Все, не исключая и наивной Маши, как бы преклонились перед ним с благоговением, а Виктора от зависти даже подергивало.
21
Невольный протест
Церковь Николы Явленного, самая аристократическая в городе, виднелась своею черной массой на огромной площади. По всем ее карнизам горели, колеблясь пламенем во все стороны и воняя скипидаром, плошки. В самой церкви, сырой и холодной, стояла толпа певчих, в своих голубых, обшитых галунами, кафтанах. Между ними происходил легкий говор, как бы вроде перебранки.
— Где у тебя Бортнянский-то? — говорил совсем низкой октавой бас, и при этом у него изо рта вылетал пар.
— Там, в нотах! — отвечал ему тоненькою фистулой дискант, тоже испуская пар из ротика.
— Там только альтовая партия, дъявол! — заключал бас и давал бедному ребенку такой подзатыльник, что тот взмахивал на него свои голубые глазенки и удивленным личиком как бы говорил: «Ну, брат, этакого еще никогда не бывало».

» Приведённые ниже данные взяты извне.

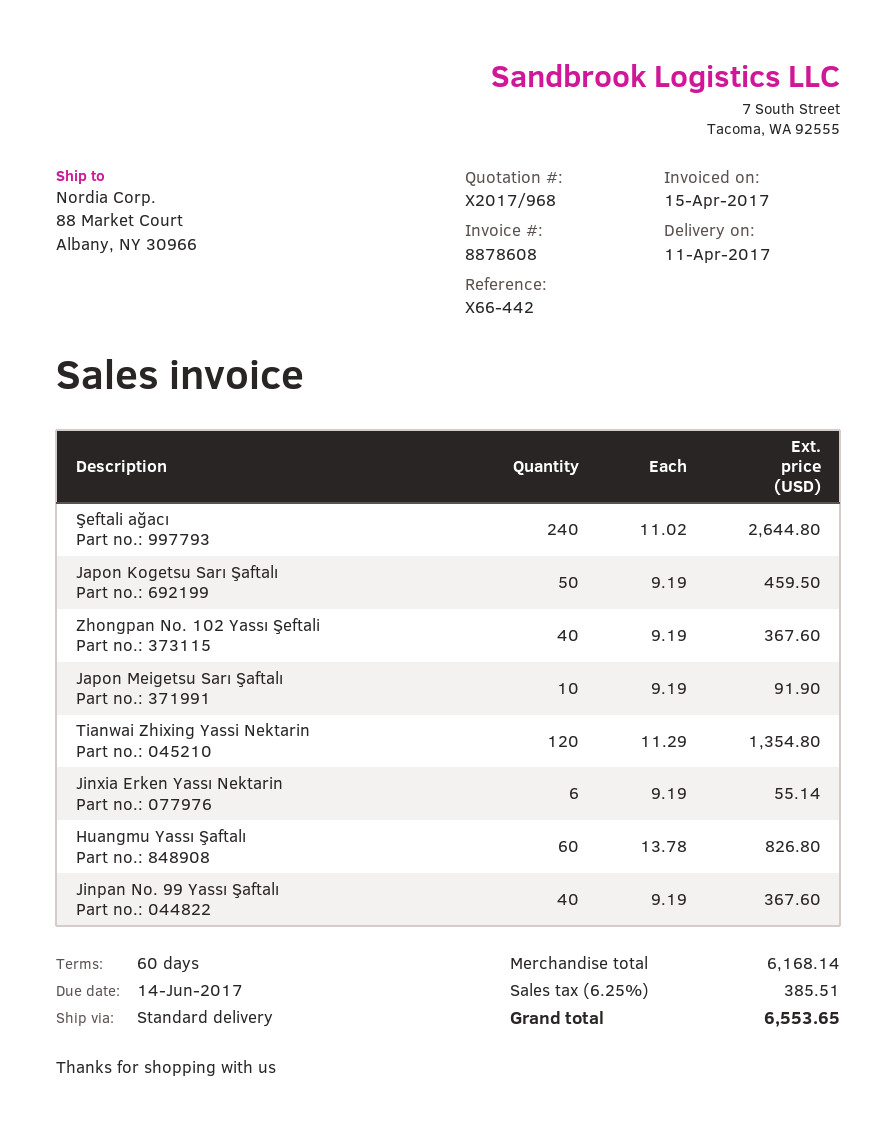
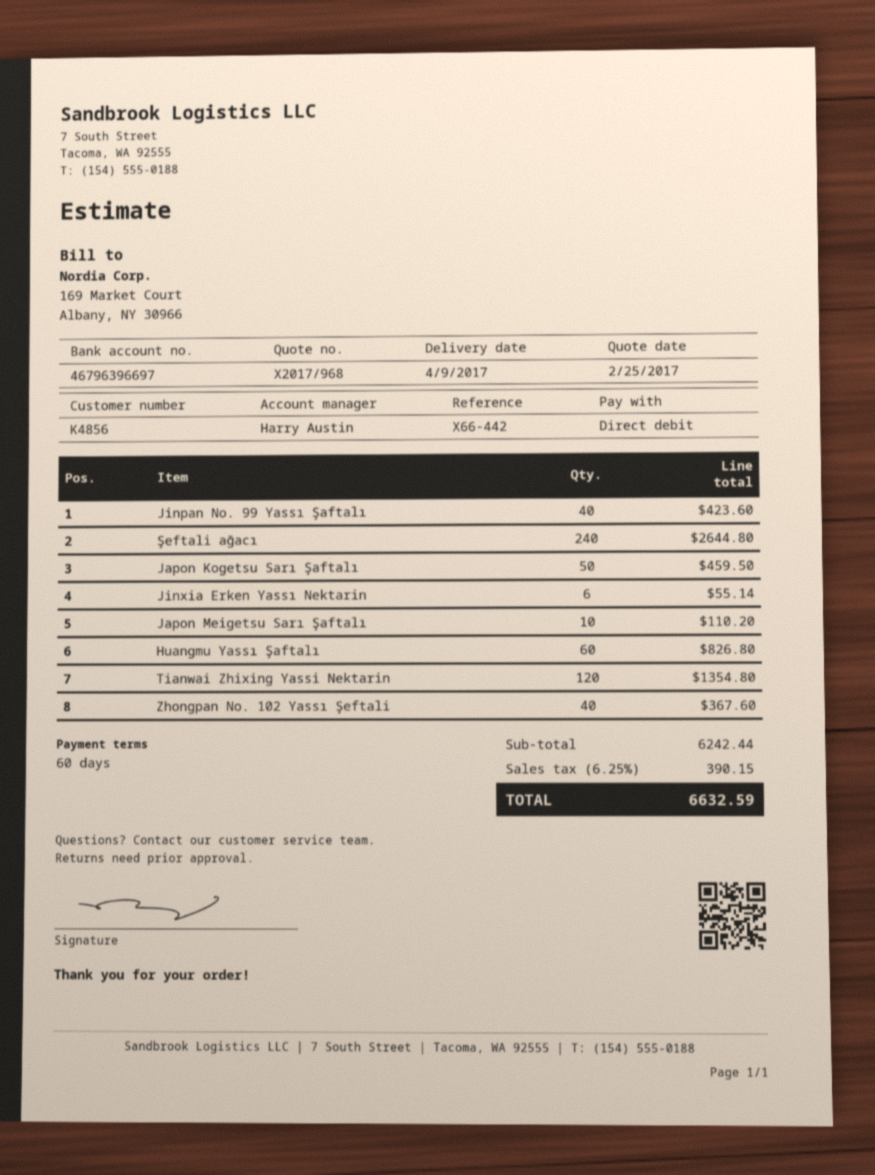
delivery date: 2017-04-11 -> 2017-04-09
Japon Meigetsu Sarı Şaftalı: 10 for 91.90 -> 10 for 110.20
Jinpan No. 99 Yassı Şaftalı: 40 for 367.60 -> 40 for 423.60
subtotal: 6168.14 -> 6242.44
tax: 6.25% = 385.51 -> 6.25% = 390.15
total: 6553.65 -> 6632.59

Три мужика, с помощью высочайших лестниц, зажигали три главные паникадила, свеч по сту в каждом. Жених, с приподнятою на накрахмаленном галстуке головой, завитой, раздушенный, в белых генеральских штанах и в синем ученом мундире, был уже в церкви и, как петушок вертелся около Марьи Николаевны (она была почетною дамой с его стороны).
— Будуар у меня обит белым атласом, а мебель розово-светлою материей, и из белой слоновой кости трюмо, — рассказывал он.
— Да, да, — гооврила с чувством Марья Николаевна.
— В гостиной рытые под бархат голубые обои, а зала под мрамор, — объяснял Яков Назарович.
— Да, да, — подтверждала добрая губернаторша.
Между тем сынок ее, Коля, непременно хотевший быть в церкви в качестве шафера привезший образ, теперь в одном из дальних углов возился со своею гувернанткой-англичанкой, которая напрягала все свои почти неженские силы, чтобы удержать его: он все рвался у нее, чтобы раскачать одну из перед-иконных лампад и посмотреть, как она треснется об стекло, что он перед тем и сделал раз.
«Невеста!» — раздалось наконец в церкви.
Жених повытянулся и еще как-то больше засеменил ножками. Двери распахнулись, и Соня, в сопровождении Аполлинарии Матвеевны, разодевшейся во всевозможные цвета — синий, красный, желтый, вошла в церковь. Ее вел под руку, с перетянутою, как у осы, талией и гремя по церковному полу саблей, Виктор. Соня, по-видимому, употребляла все усилия над собой, чтобы не рыдать. Лицо ее было бледно и судорожно: она окончательно уже понимала, что продает себя, и хотела по крайней мере сделать это так, чтобы было за что: одно подвенечное платье ее стоило тысячи три, на лбу ее горела бриллиантовая диадема в пять тысяч.